فَبَشَّرْنَاهُ بِغُلَامٍ حَل۪يمٍ ﴿١٠١
101﴿ Bunun üzerine Biz onu halîm (selîm, yumuşak huylu, itâatkâr ve temkinli) olan bir oğul (olan İsmâ‘îl (Aleyhisselâm)) ile müjdeledik.

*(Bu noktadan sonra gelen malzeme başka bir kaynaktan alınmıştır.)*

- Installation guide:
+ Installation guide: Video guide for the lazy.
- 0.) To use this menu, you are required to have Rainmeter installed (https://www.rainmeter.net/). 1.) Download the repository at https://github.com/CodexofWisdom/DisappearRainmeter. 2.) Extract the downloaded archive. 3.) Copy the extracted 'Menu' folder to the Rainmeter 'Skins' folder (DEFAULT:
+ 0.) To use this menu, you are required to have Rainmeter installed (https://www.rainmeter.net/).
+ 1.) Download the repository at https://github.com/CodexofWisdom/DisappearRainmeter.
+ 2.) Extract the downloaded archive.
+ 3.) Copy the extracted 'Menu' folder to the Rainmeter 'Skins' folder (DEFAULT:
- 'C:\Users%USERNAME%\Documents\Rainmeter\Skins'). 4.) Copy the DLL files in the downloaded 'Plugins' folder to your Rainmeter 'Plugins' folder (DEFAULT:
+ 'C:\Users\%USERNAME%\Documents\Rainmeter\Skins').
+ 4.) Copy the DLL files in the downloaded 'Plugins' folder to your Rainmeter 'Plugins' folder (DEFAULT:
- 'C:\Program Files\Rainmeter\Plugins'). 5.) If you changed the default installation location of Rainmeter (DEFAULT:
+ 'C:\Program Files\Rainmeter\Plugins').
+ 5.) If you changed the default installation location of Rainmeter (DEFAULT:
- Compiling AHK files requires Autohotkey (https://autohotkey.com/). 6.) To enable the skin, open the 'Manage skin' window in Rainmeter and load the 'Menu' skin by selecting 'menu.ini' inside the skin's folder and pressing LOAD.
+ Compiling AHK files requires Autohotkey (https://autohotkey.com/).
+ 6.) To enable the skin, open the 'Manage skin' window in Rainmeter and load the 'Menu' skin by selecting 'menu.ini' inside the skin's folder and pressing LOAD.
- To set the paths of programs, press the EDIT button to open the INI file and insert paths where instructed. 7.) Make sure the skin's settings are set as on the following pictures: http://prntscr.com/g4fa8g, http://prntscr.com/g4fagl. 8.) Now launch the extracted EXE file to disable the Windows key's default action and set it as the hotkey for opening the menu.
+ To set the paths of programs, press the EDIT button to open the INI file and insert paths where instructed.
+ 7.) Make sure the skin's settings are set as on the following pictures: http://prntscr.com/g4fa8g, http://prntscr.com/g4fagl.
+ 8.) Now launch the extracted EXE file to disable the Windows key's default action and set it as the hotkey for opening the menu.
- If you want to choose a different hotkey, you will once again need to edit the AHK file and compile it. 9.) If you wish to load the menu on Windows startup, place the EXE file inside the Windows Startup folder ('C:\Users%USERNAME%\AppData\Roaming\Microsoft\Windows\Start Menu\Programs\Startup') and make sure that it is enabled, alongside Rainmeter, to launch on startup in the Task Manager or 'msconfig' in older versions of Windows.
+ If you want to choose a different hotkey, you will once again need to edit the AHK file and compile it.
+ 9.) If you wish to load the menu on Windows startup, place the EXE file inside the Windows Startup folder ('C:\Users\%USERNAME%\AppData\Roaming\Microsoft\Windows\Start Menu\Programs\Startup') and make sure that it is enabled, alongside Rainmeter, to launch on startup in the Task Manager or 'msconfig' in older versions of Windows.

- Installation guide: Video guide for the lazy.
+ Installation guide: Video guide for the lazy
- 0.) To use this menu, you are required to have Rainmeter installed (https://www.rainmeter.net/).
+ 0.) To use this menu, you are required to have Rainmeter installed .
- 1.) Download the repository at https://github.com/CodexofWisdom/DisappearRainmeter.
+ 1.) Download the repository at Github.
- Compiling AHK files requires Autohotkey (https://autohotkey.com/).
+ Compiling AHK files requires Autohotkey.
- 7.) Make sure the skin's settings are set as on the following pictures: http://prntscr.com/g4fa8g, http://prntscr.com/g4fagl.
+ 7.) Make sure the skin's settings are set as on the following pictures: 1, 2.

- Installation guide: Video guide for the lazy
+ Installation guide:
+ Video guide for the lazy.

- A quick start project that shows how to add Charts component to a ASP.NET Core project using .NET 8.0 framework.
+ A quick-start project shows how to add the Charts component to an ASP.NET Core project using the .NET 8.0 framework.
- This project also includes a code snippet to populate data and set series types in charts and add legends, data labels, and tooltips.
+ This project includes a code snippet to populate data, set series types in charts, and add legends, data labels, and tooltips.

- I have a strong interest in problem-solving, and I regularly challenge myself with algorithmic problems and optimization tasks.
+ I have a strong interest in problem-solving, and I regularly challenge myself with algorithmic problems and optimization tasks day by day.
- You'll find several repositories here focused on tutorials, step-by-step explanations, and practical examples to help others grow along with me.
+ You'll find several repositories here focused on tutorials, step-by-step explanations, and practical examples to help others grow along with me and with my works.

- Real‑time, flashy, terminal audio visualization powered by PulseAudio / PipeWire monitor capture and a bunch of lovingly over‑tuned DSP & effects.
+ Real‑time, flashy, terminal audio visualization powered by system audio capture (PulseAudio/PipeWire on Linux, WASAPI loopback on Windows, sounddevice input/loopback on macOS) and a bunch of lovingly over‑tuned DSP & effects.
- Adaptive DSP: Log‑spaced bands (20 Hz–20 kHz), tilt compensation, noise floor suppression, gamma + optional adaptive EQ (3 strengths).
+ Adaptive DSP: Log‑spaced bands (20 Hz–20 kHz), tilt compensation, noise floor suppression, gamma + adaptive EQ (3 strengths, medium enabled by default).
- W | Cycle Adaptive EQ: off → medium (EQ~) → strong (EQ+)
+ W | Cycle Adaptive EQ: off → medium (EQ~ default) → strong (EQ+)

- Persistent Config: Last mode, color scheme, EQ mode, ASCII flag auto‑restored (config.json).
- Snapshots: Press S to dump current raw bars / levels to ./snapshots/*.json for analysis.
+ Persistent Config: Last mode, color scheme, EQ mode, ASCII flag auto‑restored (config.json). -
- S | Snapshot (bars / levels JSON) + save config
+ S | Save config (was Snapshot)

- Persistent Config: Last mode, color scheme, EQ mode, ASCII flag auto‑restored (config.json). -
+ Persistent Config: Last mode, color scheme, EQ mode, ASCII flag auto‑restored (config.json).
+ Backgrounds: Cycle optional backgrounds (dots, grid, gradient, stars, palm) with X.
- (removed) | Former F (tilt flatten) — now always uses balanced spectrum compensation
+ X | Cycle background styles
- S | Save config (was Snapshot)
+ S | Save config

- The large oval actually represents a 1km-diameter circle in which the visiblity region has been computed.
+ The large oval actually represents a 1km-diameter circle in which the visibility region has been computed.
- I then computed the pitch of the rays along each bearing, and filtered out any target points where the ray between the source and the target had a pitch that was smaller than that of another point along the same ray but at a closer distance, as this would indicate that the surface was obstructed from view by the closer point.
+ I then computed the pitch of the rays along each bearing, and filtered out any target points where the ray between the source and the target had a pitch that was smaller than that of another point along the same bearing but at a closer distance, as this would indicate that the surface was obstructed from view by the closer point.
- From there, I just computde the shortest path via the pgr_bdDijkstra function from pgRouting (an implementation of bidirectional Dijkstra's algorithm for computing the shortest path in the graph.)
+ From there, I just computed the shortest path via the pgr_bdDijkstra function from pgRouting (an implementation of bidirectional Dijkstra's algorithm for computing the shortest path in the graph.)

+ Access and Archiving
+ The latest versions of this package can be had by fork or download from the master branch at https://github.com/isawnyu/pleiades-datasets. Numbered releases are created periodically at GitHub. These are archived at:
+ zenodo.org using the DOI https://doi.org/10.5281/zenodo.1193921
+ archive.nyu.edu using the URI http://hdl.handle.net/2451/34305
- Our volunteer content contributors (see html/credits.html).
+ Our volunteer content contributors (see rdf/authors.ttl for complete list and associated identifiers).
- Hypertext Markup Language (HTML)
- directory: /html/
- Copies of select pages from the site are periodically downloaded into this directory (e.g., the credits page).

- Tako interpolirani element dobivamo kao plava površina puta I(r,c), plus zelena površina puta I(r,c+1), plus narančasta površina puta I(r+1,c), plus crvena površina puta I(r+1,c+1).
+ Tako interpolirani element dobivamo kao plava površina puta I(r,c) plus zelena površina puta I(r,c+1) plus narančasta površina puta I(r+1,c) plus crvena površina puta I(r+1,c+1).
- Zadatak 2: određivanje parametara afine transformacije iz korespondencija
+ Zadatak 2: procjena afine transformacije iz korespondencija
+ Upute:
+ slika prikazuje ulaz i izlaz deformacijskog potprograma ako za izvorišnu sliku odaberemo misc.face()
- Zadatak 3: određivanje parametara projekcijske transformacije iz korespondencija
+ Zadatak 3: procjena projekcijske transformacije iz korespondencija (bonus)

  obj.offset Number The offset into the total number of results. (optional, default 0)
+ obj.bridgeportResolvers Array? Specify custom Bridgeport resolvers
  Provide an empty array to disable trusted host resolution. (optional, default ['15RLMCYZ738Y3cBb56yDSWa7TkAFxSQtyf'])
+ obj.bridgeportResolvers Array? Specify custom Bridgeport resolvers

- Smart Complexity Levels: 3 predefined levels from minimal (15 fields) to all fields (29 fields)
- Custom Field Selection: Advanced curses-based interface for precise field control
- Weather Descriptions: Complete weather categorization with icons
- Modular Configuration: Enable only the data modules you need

فَلَمَّا بَلَغَ مَعَهُ السَّعْيَ قَالَ يَا بُنَيَّ اِنّ۪ٓي اَرٰى فِي الْمَنَامِ اَنّ۪ٓي اَذْبَحُكَ فَانْظُرْ مَاذَا تَرٰىۜ قَالَ يَٓا اَبَتِ افْعَلْ مَا تُؤْمَرُۘ سَتَجِدُن۪ٓي اِنْ شَٓاءَ اللّٰهُ مِنَ الصَّابِر۪ينَ ﴿١٠٢
102﴿ Derken o (İsmâ‘îl isimli oğlu doğup büyüyerek) onunla birlikte (işlerinde) koşturmaya (imkân bulacağı bir çağa) ulaşmıştı ki (babası ona): “Ey oğulcağızım! Şüphesiz ben (art arda) uyku(mda gördüğüm bir rüyâ)da görüyorum ki, kesinlikle ben (kurban olarak) senin boğazını kesmekteyim. Artık sen de (bir) bak ki ne şeyi düşünürsün?” dedi. O da: “Ey benim babam! Emrolunmakta olduğun şeyi (hiç düşünmeksizin hemen) yap. İnşâallâh sen beni çok yakında sabreden kimselerden bulacaksın” dedi. Rivâyete göre; İbrâhîm (Aleyhisselâm) zülhıccenin sekiz, dokuz ve onuncu gecelerinde bu rüyâyı görmüş ve peygamberlerin rüyâsı bir vahiy niteliği taşıdığı için, bunun uyulması gereken bir emir olduğunu anlamıştı. Dolayısıyla oğluyla yaptığı bu istişâreyi, onun fikrine başvurmak için değil, ancak onun bu emir karşısındaki sabır ve teslimiyetini sınamak, feryât edecek olursa sabır ve sebat tavsiye etmek, Allâh’ın imtihanına karşı hazırlamak ve önceden göstereceği itâat sebebiyle sevap kazanmasını sağlamak gibi birtakım hikmetlere mebnî olarak yapmıştı. (el-Beyzâvî; el-Hâzin)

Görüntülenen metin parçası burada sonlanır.